-- Record excerpts follows --

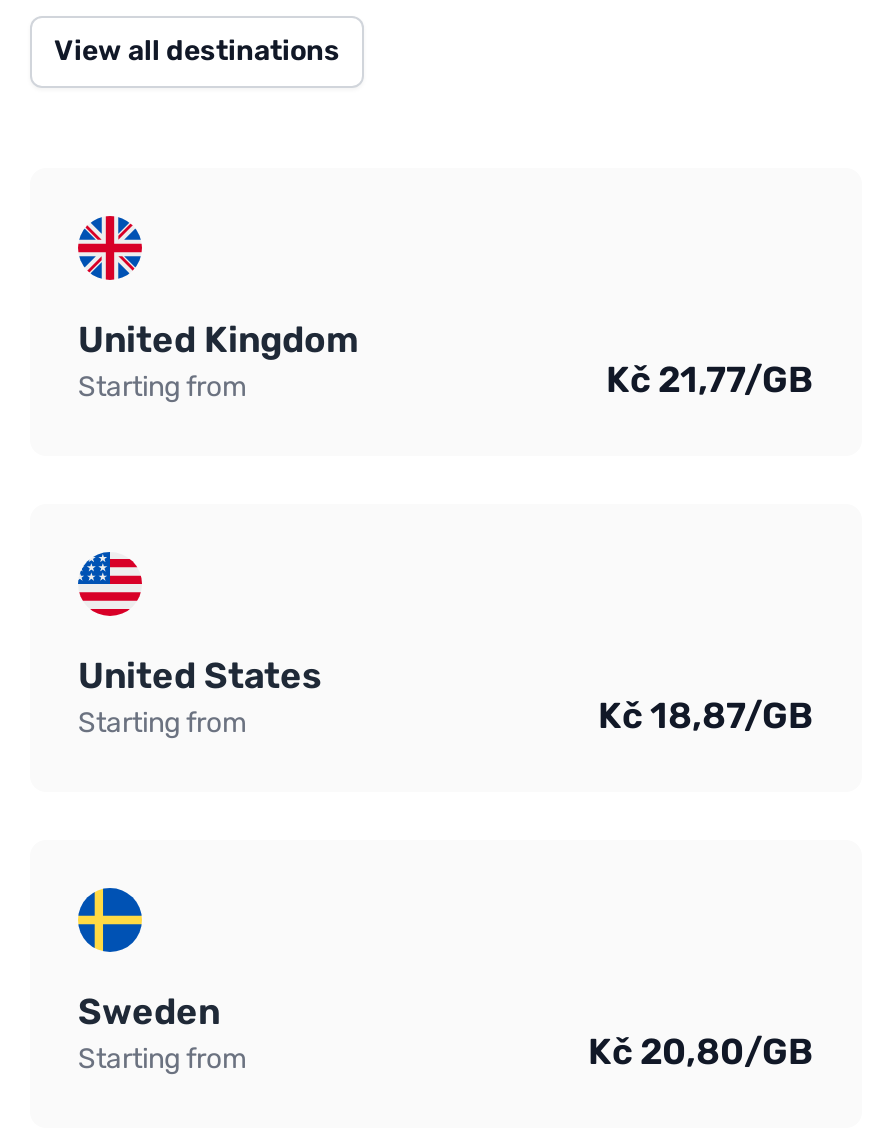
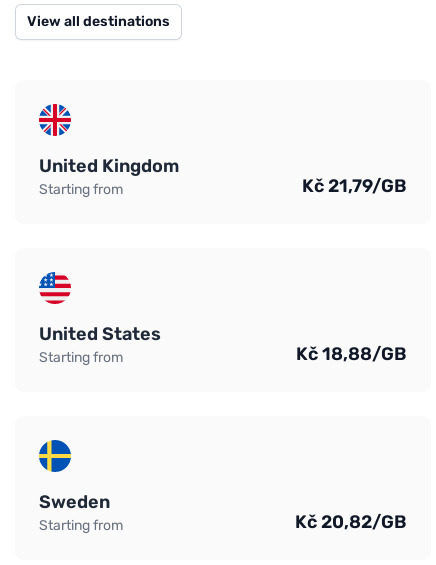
- Kč 21,77/GB
+ Kč 21,79/GB

- Kč 18,87/GB
+ Kč 18,88/GB

- Kč 20,80/GB
+ Kč 20,82/GB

-- Record excerpts concluded --

* Task requirements
The answer is the whole listing retyped exactly, with pictures omitted.

* Result
- Kč 21,77/GB
+ Kč 21,79/GB

- Kč 18,87/GB
+ Kč 18,88/GB

- Kč 20,80/GB
+ Kč 20,82/GB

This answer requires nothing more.